Include a serving of protein such as grilled chicken breast or tofu, and healthy fats like a small portion of avocado or a sprinkle of seeds (e.g., flaxseed, chia seeds) with your meal to help slow down the absorption of carbohydrates.

Increase Fiber Intake

Add more fiber-rich foods to your meal, such as a side of mixed leafy greens or a small portion of lentils. This can help moderate blood sugar levels by slowing digestion.

Portion Control

Reduce the portion size of the chapati and palak paneer to prevent excess intake of carbohydrates. Consider using a smaller plate as a visual aid to help with portion control.

Opt for Whole Grain or Multigrain Chapati

Use whole grain or multigrain flour to make chapati, as these options have a more gradual effect on blood sugar levels.

Pre-Meal Hydration

Drink a glass of water about 30 minutes before eating. Staying hydrated can aid in digestion and might help in stabilizing blood sugar levels.

Add a Vinegar-Based Salad

Include a small side salad with a vinegar-based dressing, as vinegar can help in moderating blood sugar spikes.

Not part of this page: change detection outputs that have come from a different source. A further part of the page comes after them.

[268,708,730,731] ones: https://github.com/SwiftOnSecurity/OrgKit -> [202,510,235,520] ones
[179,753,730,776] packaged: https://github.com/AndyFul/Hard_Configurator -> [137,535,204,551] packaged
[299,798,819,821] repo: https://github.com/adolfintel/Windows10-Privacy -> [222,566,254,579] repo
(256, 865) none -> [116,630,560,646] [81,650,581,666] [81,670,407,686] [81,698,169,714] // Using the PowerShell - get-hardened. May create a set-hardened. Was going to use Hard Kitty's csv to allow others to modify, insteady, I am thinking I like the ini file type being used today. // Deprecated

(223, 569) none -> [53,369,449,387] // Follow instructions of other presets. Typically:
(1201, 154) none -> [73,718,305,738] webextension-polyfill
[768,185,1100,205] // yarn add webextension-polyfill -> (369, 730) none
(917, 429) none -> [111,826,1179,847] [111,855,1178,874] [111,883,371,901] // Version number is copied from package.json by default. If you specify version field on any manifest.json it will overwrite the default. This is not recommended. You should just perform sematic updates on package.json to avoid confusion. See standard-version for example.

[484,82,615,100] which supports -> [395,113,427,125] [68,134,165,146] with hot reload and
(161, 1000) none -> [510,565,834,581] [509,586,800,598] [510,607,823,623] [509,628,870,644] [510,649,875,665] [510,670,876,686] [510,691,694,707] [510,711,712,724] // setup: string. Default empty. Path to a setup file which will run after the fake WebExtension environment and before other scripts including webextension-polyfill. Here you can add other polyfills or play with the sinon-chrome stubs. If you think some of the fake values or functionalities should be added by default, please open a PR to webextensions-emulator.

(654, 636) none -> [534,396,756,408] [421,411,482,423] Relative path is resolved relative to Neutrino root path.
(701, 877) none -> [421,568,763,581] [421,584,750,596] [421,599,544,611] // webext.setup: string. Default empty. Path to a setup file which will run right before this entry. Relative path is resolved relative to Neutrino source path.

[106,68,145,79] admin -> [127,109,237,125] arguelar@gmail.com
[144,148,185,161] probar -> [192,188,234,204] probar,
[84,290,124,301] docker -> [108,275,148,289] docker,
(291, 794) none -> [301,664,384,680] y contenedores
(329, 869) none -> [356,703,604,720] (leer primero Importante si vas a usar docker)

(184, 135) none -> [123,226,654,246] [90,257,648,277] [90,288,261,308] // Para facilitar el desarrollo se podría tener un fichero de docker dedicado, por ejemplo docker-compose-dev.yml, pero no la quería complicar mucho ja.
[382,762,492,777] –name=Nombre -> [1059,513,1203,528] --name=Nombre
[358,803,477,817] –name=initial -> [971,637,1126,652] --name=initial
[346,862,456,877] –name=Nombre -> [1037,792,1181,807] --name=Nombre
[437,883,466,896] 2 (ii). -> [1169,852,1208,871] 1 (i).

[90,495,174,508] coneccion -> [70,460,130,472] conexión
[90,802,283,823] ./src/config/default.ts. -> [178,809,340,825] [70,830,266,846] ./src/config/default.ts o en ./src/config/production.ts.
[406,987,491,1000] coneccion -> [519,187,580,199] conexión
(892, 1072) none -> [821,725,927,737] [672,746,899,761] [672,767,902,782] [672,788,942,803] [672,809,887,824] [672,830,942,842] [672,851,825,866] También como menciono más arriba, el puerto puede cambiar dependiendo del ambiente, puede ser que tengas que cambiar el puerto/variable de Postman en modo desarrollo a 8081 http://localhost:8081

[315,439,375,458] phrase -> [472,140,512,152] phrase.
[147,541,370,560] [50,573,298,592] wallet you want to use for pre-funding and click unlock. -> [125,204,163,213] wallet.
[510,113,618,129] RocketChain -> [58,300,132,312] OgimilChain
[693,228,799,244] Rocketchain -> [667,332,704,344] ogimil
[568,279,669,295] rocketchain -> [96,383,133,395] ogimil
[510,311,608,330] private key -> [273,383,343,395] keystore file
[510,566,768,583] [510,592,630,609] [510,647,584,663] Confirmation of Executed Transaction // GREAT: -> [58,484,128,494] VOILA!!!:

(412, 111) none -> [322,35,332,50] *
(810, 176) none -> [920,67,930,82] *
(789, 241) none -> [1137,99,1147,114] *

Chew Slowly and Eat Mindfully

Take time to chew each bite thoroughly and savor your meal. Eating slowly can enhance satiety and help with the management of blood sugar levels.

Include Non-Starchy Vegetables

Add a portion of non-starchy vegetables like broccoli or cauliflower to your meal. These vegetables are low in carbohydrates and can contribute to a more balanced meal.

Monitor Meal Timing

Try to eat smaller, more frequent meals throughout the day rather than large, infrequent meals. This can help maintain more consistent blood sugar levels.

Regular Physical Activity

Engage in light physical activity after eating, such as a short walk, to help your body process the glucose more efficiently.